→ **TASK ITEM**
The answer must be one number: how many lines in the records below contain the word "self".

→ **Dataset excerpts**
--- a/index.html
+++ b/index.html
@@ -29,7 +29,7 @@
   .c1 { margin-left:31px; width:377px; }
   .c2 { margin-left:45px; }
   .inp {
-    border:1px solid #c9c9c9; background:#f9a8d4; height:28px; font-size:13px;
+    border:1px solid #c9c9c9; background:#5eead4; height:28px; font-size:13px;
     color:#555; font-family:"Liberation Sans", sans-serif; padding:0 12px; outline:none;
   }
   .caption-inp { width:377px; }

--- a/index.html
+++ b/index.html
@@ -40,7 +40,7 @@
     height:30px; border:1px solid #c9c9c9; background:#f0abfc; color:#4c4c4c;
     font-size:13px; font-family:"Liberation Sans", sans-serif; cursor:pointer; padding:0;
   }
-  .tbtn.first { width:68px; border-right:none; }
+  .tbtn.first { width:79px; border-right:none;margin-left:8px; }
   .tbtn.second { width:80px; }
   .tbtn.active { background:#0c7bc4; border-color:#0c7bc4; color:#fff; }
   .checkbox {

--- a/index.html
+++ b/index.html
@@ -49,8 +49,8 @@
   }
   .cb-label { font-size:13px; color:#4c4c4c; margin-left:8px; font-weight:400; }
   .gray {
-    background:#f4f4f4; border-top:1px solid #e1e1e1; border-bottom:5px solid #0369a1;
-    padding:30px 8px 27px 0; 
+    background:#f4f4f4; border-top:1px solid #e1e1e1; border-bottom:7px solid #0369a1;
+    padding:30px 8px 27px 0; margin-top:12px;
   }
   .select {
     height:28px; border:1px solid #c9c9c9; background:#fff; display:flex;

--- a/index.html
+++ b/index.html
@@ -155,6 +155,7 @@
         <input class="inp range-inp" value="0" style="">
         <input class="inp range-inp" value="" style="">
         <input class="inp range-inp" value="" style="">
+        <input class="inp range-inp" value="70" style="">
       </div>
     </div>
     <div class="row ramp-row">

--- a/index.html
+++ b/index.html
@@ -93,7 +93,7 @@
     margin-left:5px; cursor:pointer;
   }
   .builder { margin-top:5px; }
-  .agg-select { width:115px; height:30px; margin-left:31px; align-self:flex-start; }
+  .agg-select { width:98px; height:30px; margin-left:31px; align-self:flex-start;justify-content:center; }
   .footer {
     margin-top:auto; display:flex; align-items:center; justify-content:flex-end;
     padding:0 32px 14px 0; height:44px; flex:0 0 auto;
---
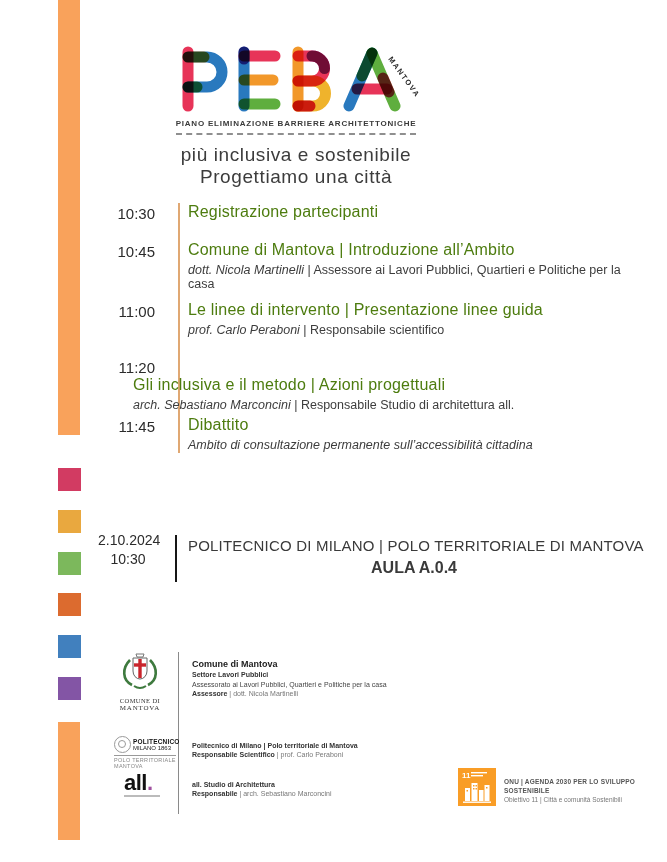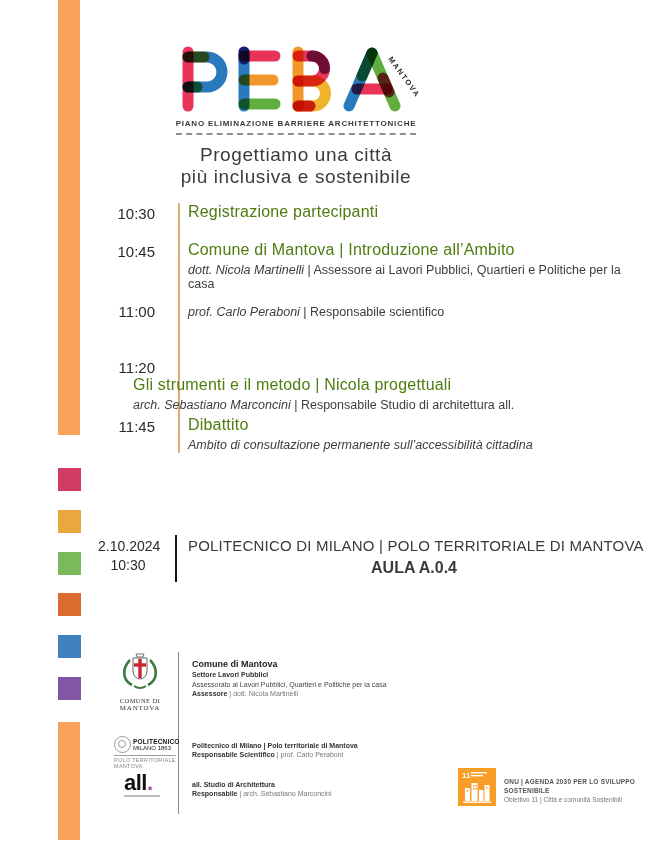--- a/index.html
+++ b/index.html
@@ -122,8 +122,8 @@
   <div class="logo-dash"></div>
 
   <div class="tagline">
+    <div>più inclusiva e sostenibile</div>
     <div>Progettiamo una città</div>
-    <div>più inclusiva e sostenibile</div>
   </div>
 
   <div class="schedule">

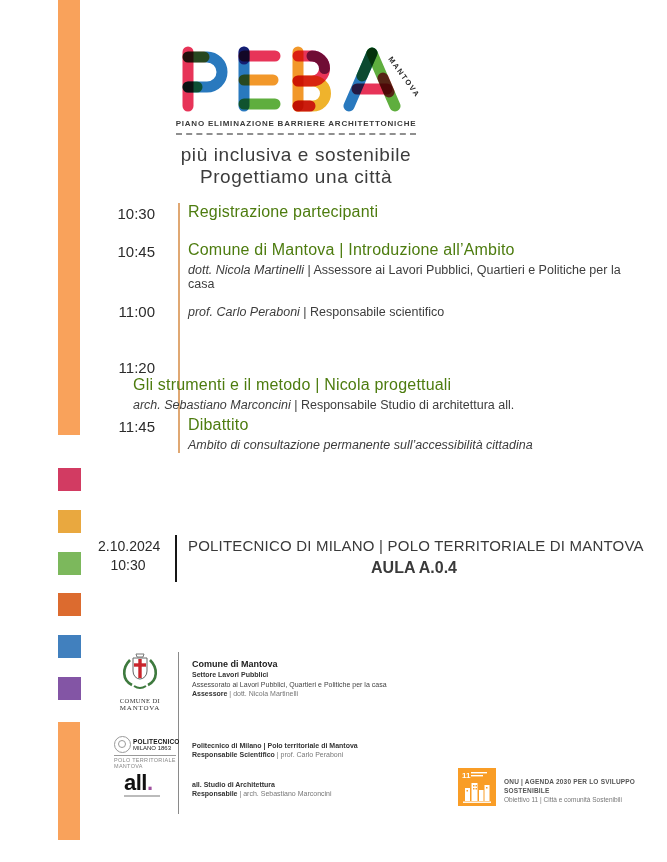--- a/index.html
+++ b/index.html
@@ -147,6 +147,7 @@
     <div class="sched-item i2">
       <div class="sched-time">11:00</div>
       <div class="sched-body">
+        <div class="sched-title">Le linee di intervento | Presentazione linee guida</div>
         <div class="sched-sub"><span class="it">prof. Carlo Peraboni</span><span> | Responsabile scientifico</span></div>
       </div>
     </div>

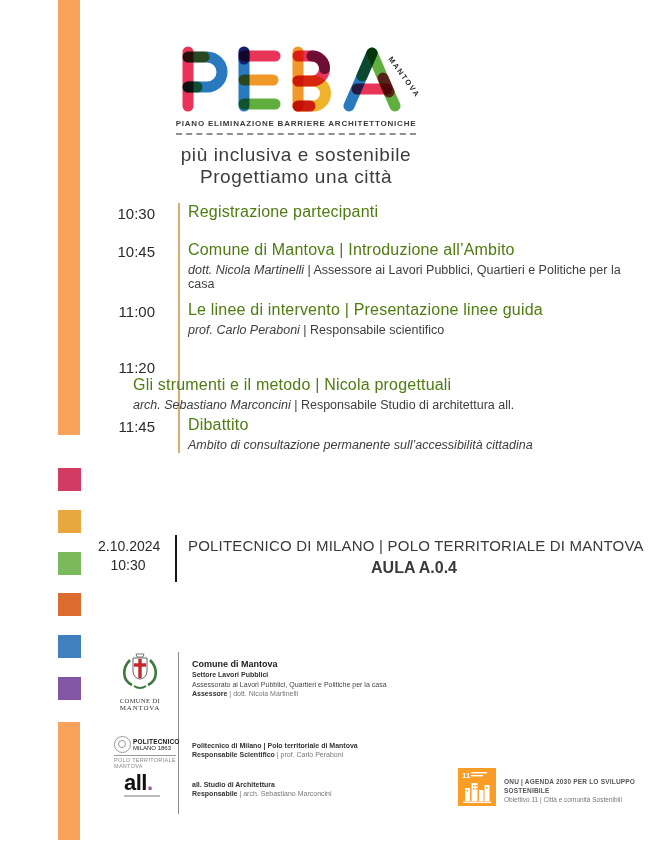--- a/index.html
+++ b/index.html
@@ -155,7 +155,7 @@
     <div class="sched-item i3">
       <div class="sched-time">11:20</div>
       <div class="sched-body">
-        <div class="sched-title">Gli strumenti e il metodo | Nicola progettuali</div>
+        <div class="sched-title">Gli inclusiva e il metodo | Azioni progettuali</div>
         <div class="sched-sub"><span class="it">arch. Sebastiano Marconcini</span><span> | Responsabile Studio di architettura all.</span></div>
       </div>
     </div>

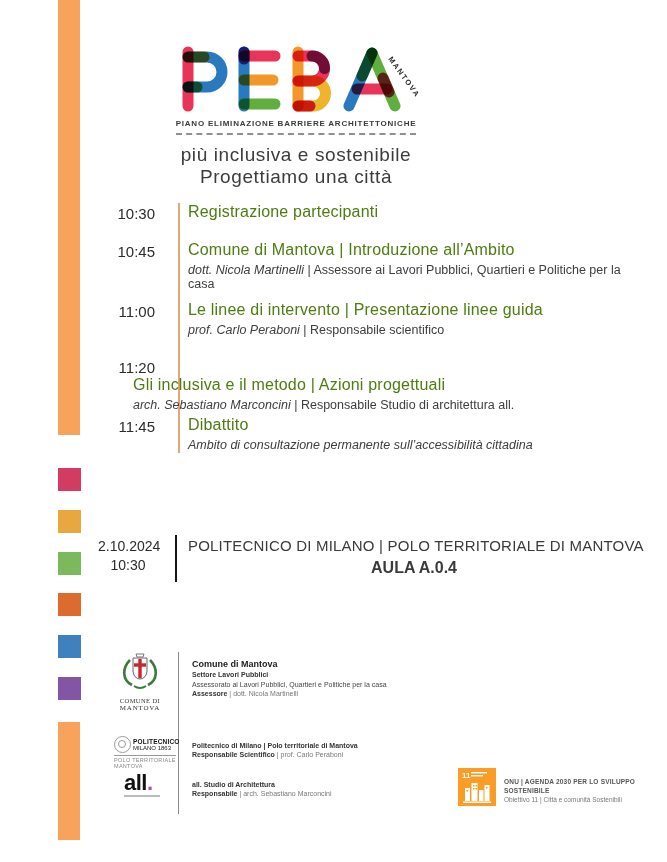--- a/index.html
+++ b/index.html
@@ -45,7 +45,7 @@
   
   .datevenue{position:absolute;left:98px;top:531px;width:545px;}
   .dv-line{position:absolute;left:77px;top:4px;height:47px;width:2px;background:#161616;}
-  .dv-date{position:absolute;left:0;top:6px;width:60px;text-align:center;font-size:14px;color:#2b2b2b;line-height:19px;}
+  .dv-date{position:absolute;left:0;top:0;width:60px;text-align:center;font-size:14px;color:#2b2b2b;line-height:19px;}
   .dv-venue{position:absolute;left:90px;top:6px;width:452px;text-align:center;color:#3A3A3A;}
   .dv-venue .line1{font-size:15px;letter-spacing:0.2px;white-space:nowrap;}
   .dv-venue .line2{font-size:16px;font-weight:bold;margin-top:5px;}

→ **EXERCISE RESULT**
2